The earth is a very small stage in a vast cosmic arena. Think of the rivers of blood spilled by all those generals and emperors so that in glory and in triumph they could become the momentary masters of a fraction of a dot. Think of the endless cruelties visited by the inhabitants of one corner of the dot on scarcely distinguishable inhabitants of some other corner of the dot. How frequent their misunderstandings, how eager they are to kill one another, how fervent their hatreds. Our posturings, our imagined self-importance, the delusion that we have some privileged position in the universe, are challenged by this point of pale light.
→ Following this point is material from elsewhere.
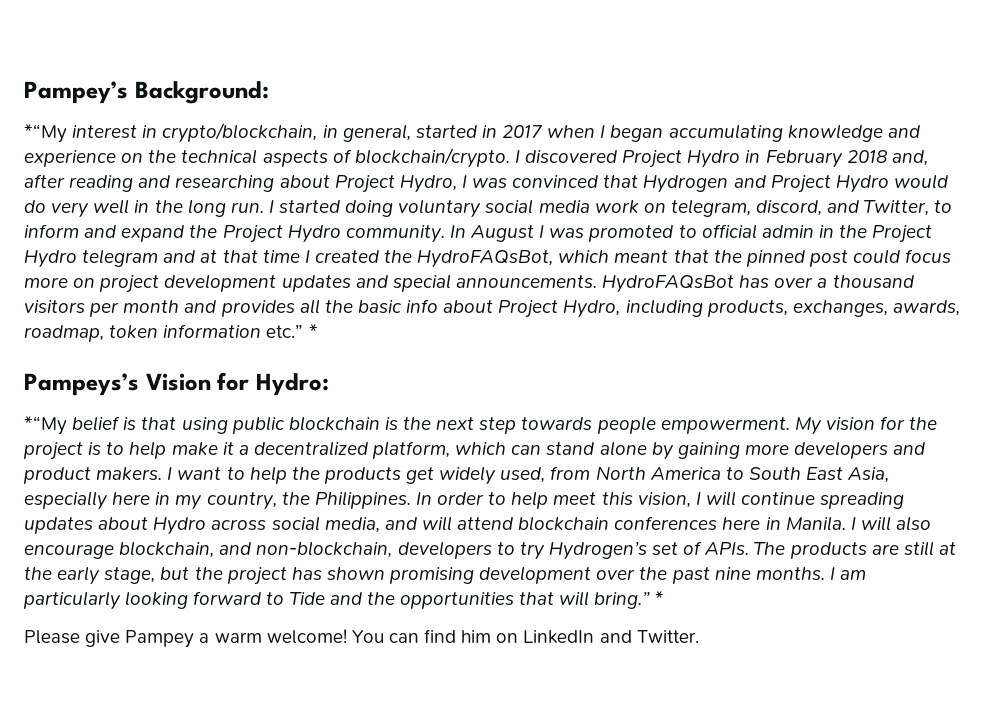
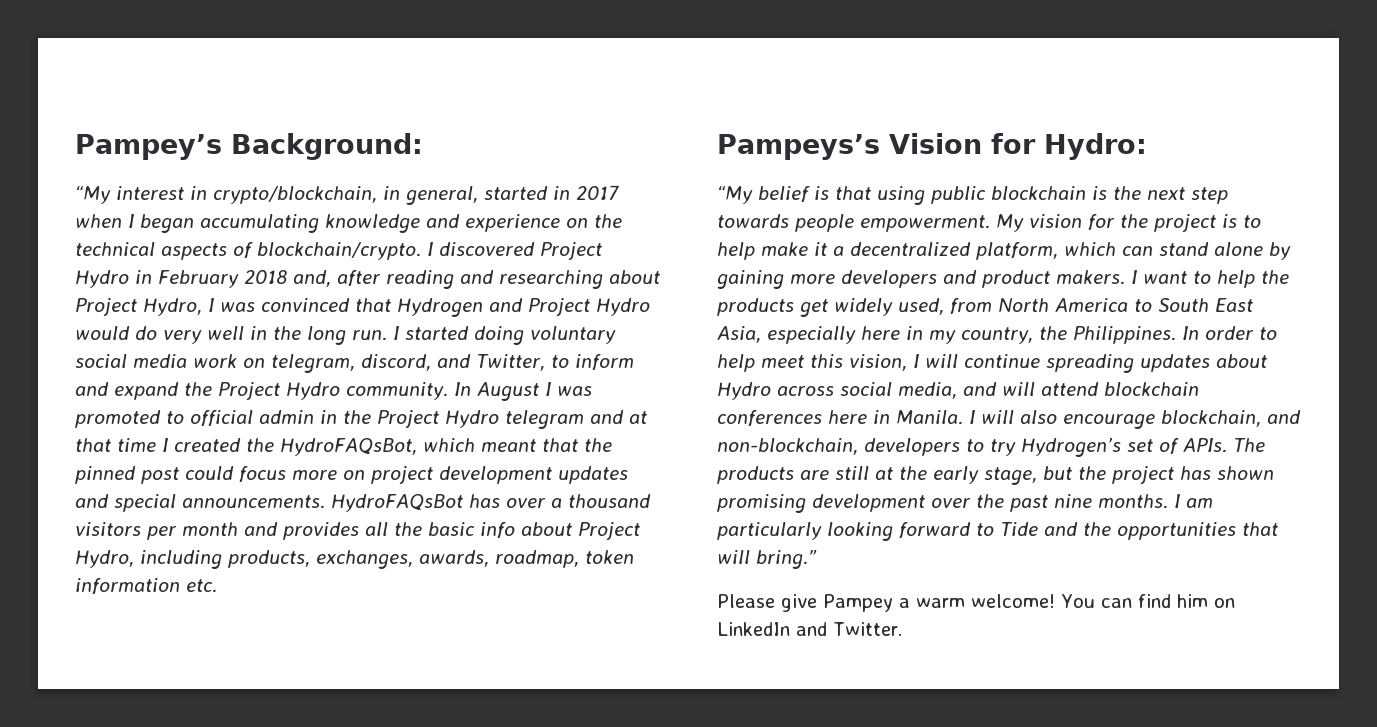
[24,124,67,143] *“My -> [75,186,111,204] “My
[266,324,318,338] etc.” * -> [186,579,217,593] etc.
[24,416,67,435] *“My -> [717,186,753,204] “My
[655,591,665,605] * -> (817, 559) none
Our planet is a lonely speck in the great enveloping cosmic dark. In our obscurity -- in all this vastness -- there is no hint that help will come from elsewhere to save us from ourselves. It is up to us. It's been said that astronomy is a humbling, and I might add, a character-building experience. To my mind, there is perhaps no better demonstration of the folly of human conceits than this distant image of our tiny world. To me, it underscores our responsibility to deal more kindly and compassionately with one another and to preserve and cherish that pale blue dot, the only home we've ever known.* 


And:

We humans have set foot on another world in a place called the Sea of Tranquility, an astonishing achievement for creatures such as we, whose earliest footsteps three and one-half million years old are preserved in the volcanic ash of east Africa.** We have walked farCarl Sagan


* Excerpted from a commencement address delivered May 11, 1996. Image from Voyager 1, 1990.
**And this, from Kenya.

2 comments:

Veronica. said...

I agree; the image of our planet in relation to the vast universe is humbling. I think that humans we need a humbling moment to remind us of our insignificance in the grand scheme of things. Concurrently, though when we see images of our little blue planet we are also reminded that we are apart of a grand miracle this is equally as uplifting as realizing our smallness is diminishing.

Kristin Mary Johnson said...

Awe, gratitude, and humility. That seems to be what it keeps coming back to. I totally agree.